Measuring US progress in Iraq has long been an art. Some see strokes of genius, such as Saddam Hussein's capture. Others see a splatter of gaffes, such as Abu Ghraib. But will such judgments change now that Iraq has an elected government?
The Bush administration's ideal in the 2003 invasion was to leave Iraq with a democracy that both reflected and stabilized Iraq society, and which might inspire terrorist-harboring Middle East nations to follow suit. The Pentagon has admitted it made mistakes in Iraq, costing President Bush support at home. But on Saturday, a political threshold was reached in Iraq: A duly elected legislature approved a governing cabinet that will operate the first full-term government under a popularly chosen Constitution with most major parties well represented - quite a feat, despite all its flaws.
Now, like a child who has reached the legal age of majority, Iraq's government must make choices and be held accountable, even if its military and police still cannot yet operate without foreign assistance and even if militants have been killing many Iraqi civilians. With full elected authority comes total official responsibility.
This democratic sovereignty has given Iraqis the very freedom the US sought, but also the freedom to set the terms of success. While the US provided the paint and canvas, Iraq has created its own picture. From here on, the new government can tell the US what to do in its country and tell the world what it stands for. It can restrict democracy, or simply fail.
Judging Iraq can now be based on its goals. It can decide when to hang up a "mission accomplished" banner.
Some may see Iraq's leaders as puppets, unable to rule without American security and thus unable to say no to US demands. Yet many nations rely on US security as well as its economic means while their leaders buck Washington. Iraq's parties took five months to form a government after January's election despite US pressure; more such independence can be expected. The US should encourage that by keeping its distance.

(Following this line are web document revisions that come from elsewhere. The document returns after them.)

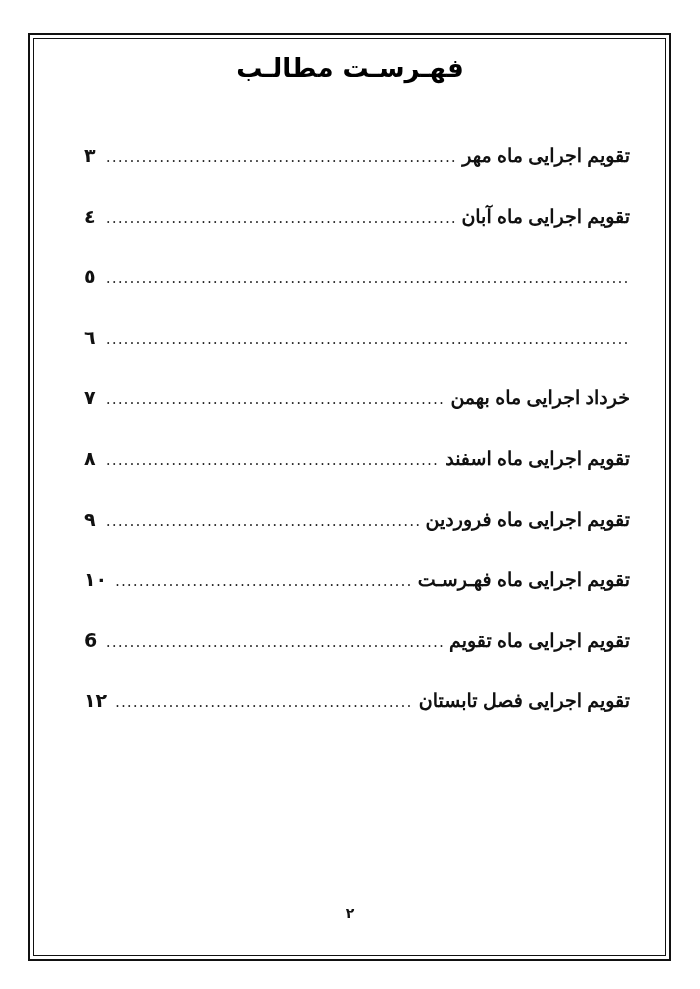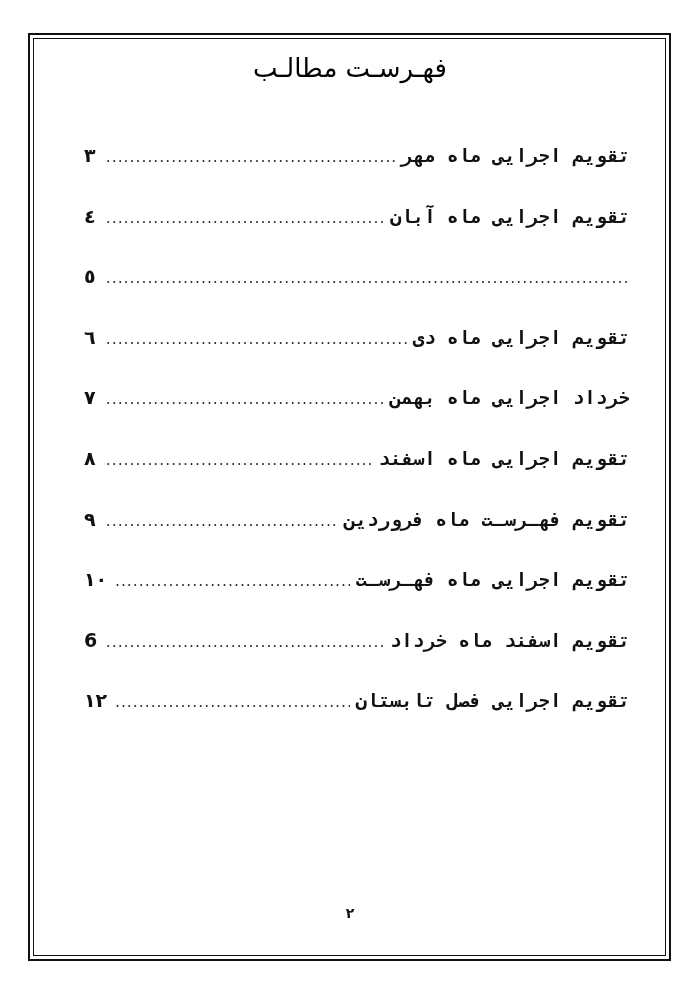--- a/index.html
+++ b/index.html
@@ -32,21 +32,21 @@
       border: 1px solid #111111;
     }
     .title {
       position: absolute;
       left: 0;
       right: 0;
       top: 50px;
       text-align: center;
       direction: rtl;
       font-family: "DejaVu Sans", sans-serif;
-      font-weight: normal;
+      font-weight: bold;
       font-size: 26px;
       line-height: 36px;
       color: #000000;
     }
     .toc {
       position: absolute;
       left: 84px;
       top: 137px;
       width: 546px;
       margin: 0;
@@ -59,21 +59,21 @@
       flex-direction: row;
       align-items: baseline;
       height: 60.6px;
       font-size: 19px;
       line-height: 36px;
       white-space: nowrap;
     }
     .toc-label {
       flex: 0 0 auto;
       font-weight: bold;
-      font-family: Liberation Mono, monospace;
+      font-family: Liberation Sans, sans-serif;
       padding-left: 6px;
     }
     .toc-leader {
       flex: 1 1 auto;
       overflow: hidden;
       font-size: 14px;
       letter-spacing: 1.5px;
       color: #222222;
       direction: ltr;
       text-align: right;
@@ -115,46 +115,45 @@
   <li class="toc-row">
     <span class="toc-label">تقویم اجرایی ماه آبان</span>
     <span class="toc-leader">................................................................................................................................</span>
     <span class="toc-page">٤</span>
   </li>
   <li class="toc-row">
     <span class="toc-leader">................................................................................................................................</span>
     <span class="toc-page">٥</span>
   </li>
   <li class="toc-row">
-    <span class="toc-label">تقویم اجرایی ماه دی</span>
     <span class="toc-leader">................................................................................................................................</span>
     <span class="toc-page">٦</span>
   </li>
   <li class="toc-row">
     <span class="toc-label">خرداد اجرایی ماه بهمن</span>
     <span class="toc-leader">................................................................................................................................</span>
     <span class="toc-page">۷</span>
   </li>
   <li class="toc-row">
     <span class="toc-label">تقویم اجرایی ماه اسفند</span>
     <span class="toc-leader">................................................................................................................................</span>
     <span class="toc-page">۸</span>
   </li>
   <li class="toc-row">
-    <span class="toc-label">تقویم فهـرسـت ماه فروردین</span>
+    <span class="toc-label">تقویم اجرایی ماه فروردین</span>
     <span class="toc-leader">................................................................................................................................</span>
     <span class="toc-page">۹</span>
   </li>
   <li class="toc-row">
     <span class="toc-label">تقویم اجرایی ماه فهـرسـت</span>
     <span class="toc-leader">................................................................................................................................</span>
     <span class="toc-page">۱۰</span>
   </li>
   <li class="toc-row">
-    <span class="toc-label">تقویم اسفند ماه خرداد</span>
+    <span class="toc-label">تقویم اجرایی ماه تقویم</span>
     <span class="toc-leader">................................................................................................................................</span>
     <span class="toc-page">6</span>
   </li>
   <li class="toc-row">
     <span class="toc-label">تقویم اجرایی فصل تابستان</span>
     <span class="toc-leader">................................................................................................................................</span>
     <span class="toc-page">۱۲</span>
   </li>
 </ul>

What then does Iraq's government stand for? Prime Minister Nouri Maliki al-Maliki says he wants to unify the 25 million Iraqis against the insurgency and use "maximum force against the terrorists." That means he must disarm private militias, improve the armed forces to allow foreign troops to withdraw, and review the Constitution to consider giving more power and oil wealth to Sunnis. He told visiting British Prime Minister Tony Blair on Monday that he wants to take responsibility for most of Iraq's territorial security by December. If he cannot move on those goals, he may merely remain a leader ruling over sectarian fiefdoms backed by secret armed groups.
A weak, barely unified but democratic Iraq may be just what the world sees for some time. This wobbly regime may at times be split among ministers from different parties who use their posts to benefit supporters and help their militias.
That may not be what the Iraqis wished for. But it is theirs to correct.
The US and its allies have played midwife and lately nanny to a democratic Iraq. Their duties are ending.
Iraq's government, by reaching the age of political maturity, will rise or fall - and be judged - based mainly on its choices.